===== PROVIDED MATERIAL =====
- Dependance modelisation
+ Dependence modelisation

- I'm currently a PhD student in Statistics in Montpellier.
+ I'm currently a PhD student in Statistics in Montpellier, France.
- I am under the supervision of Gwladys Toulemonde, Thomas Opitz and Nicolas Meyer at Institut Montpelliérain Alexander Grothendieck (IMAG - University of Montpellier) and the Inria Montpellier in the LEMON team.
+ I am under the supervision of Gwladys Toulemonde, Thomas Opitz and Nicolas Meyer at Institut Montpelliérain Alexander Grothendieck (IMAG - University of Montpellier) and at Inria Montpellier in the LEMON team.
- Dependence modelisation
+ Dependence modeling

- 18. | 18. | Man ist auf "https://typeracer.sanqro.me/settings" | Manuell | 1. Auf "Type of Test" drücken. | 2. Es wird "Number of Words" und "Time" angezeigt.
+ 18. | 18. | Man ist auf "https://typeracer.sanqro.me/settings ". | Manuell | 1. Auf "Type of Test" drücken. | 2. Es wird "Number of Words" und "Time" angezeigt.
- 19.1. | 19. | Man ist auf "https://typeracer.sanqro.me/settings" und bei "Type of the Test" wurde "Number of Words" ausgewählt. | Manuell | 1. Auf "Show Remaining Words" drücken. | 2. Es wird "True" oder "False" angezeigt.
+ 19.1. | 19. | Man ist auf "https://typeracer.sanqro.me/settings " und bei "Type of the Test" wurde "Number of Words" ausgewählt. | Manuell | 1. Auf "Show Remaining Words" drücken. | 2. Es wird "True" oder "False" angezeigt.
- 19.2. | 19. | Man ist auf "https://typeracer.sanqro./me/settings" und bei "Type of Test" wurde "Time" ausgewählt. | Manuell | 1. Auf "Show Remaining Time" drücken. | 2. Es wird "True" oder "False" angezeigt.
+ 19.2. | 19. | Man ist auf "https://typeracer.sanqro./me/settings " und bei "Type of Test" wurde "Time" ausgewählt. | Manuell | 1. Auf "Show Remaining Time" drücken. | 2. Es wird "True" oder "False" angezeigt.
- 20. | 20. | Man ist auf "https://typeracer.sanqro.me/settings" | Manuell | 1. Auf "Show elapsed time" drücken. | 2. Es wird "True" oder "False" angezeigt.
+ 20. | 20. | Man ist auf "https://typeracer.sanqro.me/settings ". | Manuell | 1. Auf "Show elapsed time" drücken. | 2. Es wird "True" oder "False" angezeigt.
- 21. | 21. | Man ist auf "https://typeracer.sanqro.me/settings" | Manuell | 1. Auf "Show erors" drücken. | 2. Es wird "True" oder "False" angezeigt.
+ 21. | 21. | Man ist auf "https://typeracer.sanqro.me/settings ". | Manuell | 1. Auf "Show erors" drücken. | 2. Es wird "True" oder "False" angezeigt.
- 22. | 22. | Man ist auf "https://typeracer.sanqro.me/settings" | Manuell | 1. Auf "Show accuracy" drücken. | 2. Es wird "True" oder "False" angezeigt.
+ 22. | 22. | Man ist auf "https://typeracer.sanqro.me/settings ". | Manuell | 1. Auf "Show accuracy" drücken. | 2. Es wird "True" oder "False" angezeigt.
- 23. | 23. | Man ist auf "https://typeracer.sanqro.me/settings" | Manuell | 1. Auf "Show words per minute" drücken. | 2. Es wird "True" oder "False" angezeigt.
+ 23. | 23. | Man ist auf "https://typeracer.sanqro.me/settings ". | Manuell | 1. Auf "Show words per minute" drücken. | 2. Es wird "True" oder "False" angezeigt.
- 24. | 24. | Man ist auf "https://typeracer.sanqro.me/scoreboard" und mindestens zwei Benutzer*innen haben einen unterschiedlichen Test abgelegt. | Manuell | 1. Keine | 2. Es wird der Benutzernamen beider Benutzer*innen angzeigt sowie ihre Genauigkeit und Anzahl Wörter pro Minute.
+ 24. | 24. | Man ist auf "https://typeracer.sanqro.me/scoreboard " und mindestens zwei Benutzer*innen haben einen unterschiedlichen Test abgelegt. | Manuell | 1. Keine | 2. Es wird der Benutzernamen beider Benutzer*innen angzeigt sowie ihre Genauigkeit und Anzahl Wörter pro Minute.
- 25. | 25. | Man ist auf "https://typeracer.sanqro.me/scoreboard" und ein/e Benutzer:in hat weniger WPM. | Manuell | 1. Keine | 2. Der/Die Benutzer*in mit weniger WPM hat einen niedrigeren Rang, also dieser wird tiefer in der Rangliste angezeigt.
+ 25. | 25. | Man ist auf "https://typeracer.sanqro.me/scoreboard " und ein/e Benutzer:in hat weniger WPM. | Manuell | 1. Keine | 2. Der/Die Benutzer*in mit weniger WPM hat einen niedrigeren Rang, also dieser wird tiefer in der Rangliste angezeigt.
=====
Could you find each line in the entries that contains the string "erors" and copy it?

- 21. | 21. | Man ist auf "https://typeracer.sanqro.me/settings" | Manuell | 1. Auf "Show erors" drücken. | 2. Es wird "True" oder "False" angezeigt.
+ 21. | 21. | Man ist auf "https://typeracer.sanqro.me/settings ". | Manuell | 1. Auf "Show erors" drücken. | 2. Es wird "True" oder "False" angezeigt.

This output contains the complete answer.